Sam D’Amico at Lux-backed Impulse Labs wants to push home appliances a full generation forward after decades of stagnant innovation. Imagine boiling water in seconds instead of minutes. Imagine new interfaces that actually help users instead of annoy them like most falsely-named “smart” appliances. Plus, imagine decentralizing power distribution at home and across a local neighborhood to boot. That’s Sam’s vision and it’s coming to a home near you (and hopefully even your own).

Sam and I talk about hardware product design, consumer marketing, what it takes to build the right supply chains as well as standing out during the chaos that is CES in Las Vegas. Take a listen.

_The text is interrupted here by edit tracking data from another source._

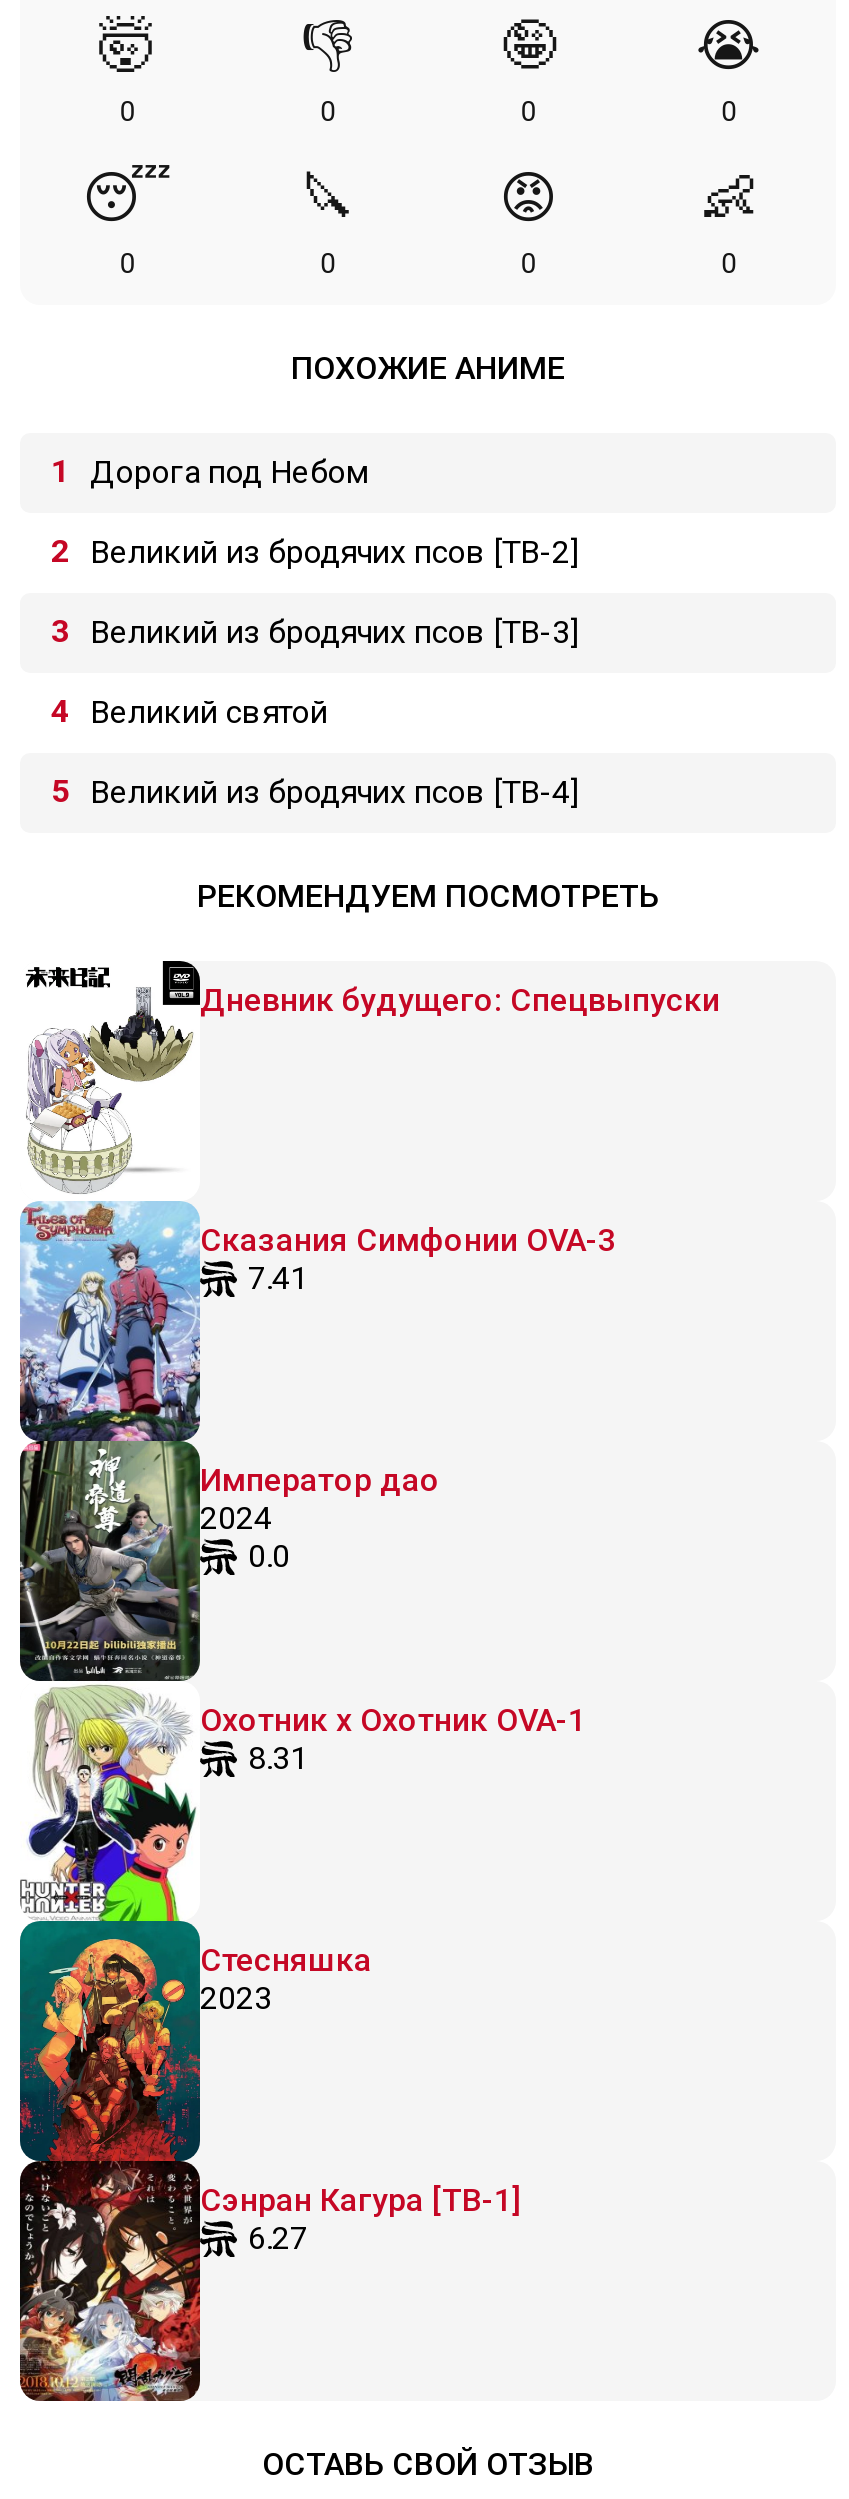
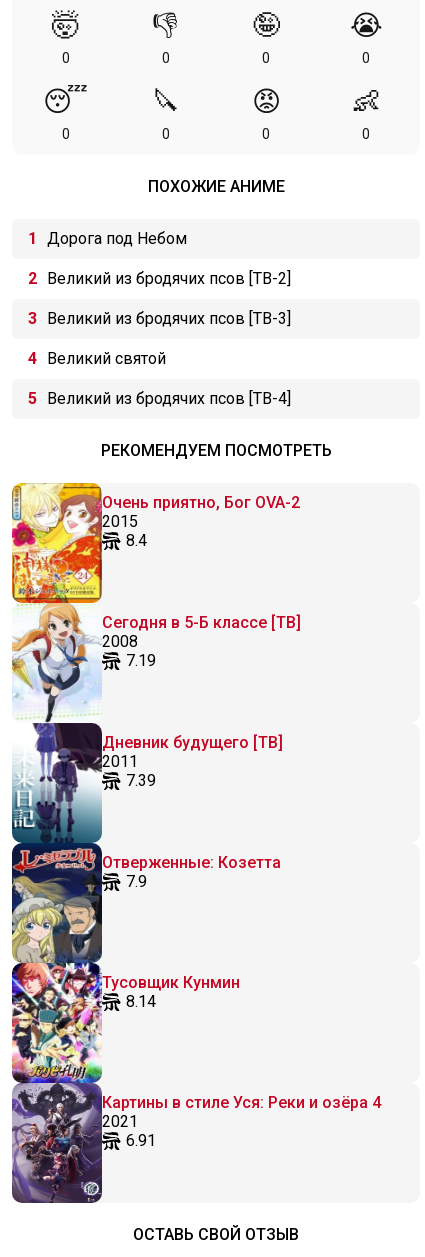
- [image]
- Дневник будущего: Спецвыпуски
+ [image]
+ Очень приятно, Бог OVA-2
+ 2015
+ 8.4

- Сказания Симфонии OVA-3
- 7.41
+ Сегодня в 5-Б классе [ТВ]
+ 2008
+ 7.19

- Император дао
- 2024
- 0.0
+ Дневник будущего [ТВ]
+ 2011
+ 7.39

- Охотник х Охотник OVA-1
- 8.31
+ Отверженные: Козетта
+ 7.9

- Стесняшка
- 2023
+ Тусовщик Кунмин
+ 8.14

- Сэнран Кагура [ТВ-1]
- 6.27
+ Картины в стиле Уся: Реки и озёра 4
+ 2021
+ 6.91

🔊 The stove hasn’t changed in decades. It’s time to upgrade.

Lux Recommends

  • For a wonderfully romantic view of journalism, Wes Anderson’s The French Dispatch remains an all-time favorite of mine. The movie is structured as a magazine, a series of feature pieces connected together by its own table of contents. Brilliantly conceived, edited and acted, it’s a rare salve for a media economy that’s blistering in its negativity.
  • Our scientist-in-residence Sam Arbesman really enjoined Brian Klass’s brand-new book Fluke: Chance, Chaos, and Why Everything We Do Matters. It offers excellent connections between chaos and the order of society, and how outliers transform our patterns of life and alter the future.
  • Deena Shakir loved Katherine J. Wu’s essay in The Atlantic on “The Most Mysterious Cells in Our Bodies Don’t Belong to Us” “These cross-generational transfers are bidirectional. As fetal cells cross the placenta into maternal tissues, a small number of maternal cells migrate into fetal tissues, where they can persist into adulthood. Genetic swaps, then, might occur several times throughout a life.”
  • Mark Leonard at China Books Review has a great overview of how economists in China have become isolated in policymaking in the pursuit of national security. “One economist explained the national mood to me by means of an allegory. ‘Imagine a tale of two people,’ he said. ‘One is in prison, but he knows that everyone is doing all they can to get him released. The other is free, but convinced he may be arrested at any moment. Which one do you think is happier?’”
  • Finally, Sam has a trio of fun oddities from across the web. Neal has put together “Infinite Craft,” which simulates an infinite tech tree from the four basic elements of water, fire, wind and earth. Thomas Steeles writes on the origins and misuses of Comic Sans. And finally, Lauren Ramlan, an MIT grad student (of course), has implemented the classic video game Doom in E. coli bacteria. Now that is synthetic media in action.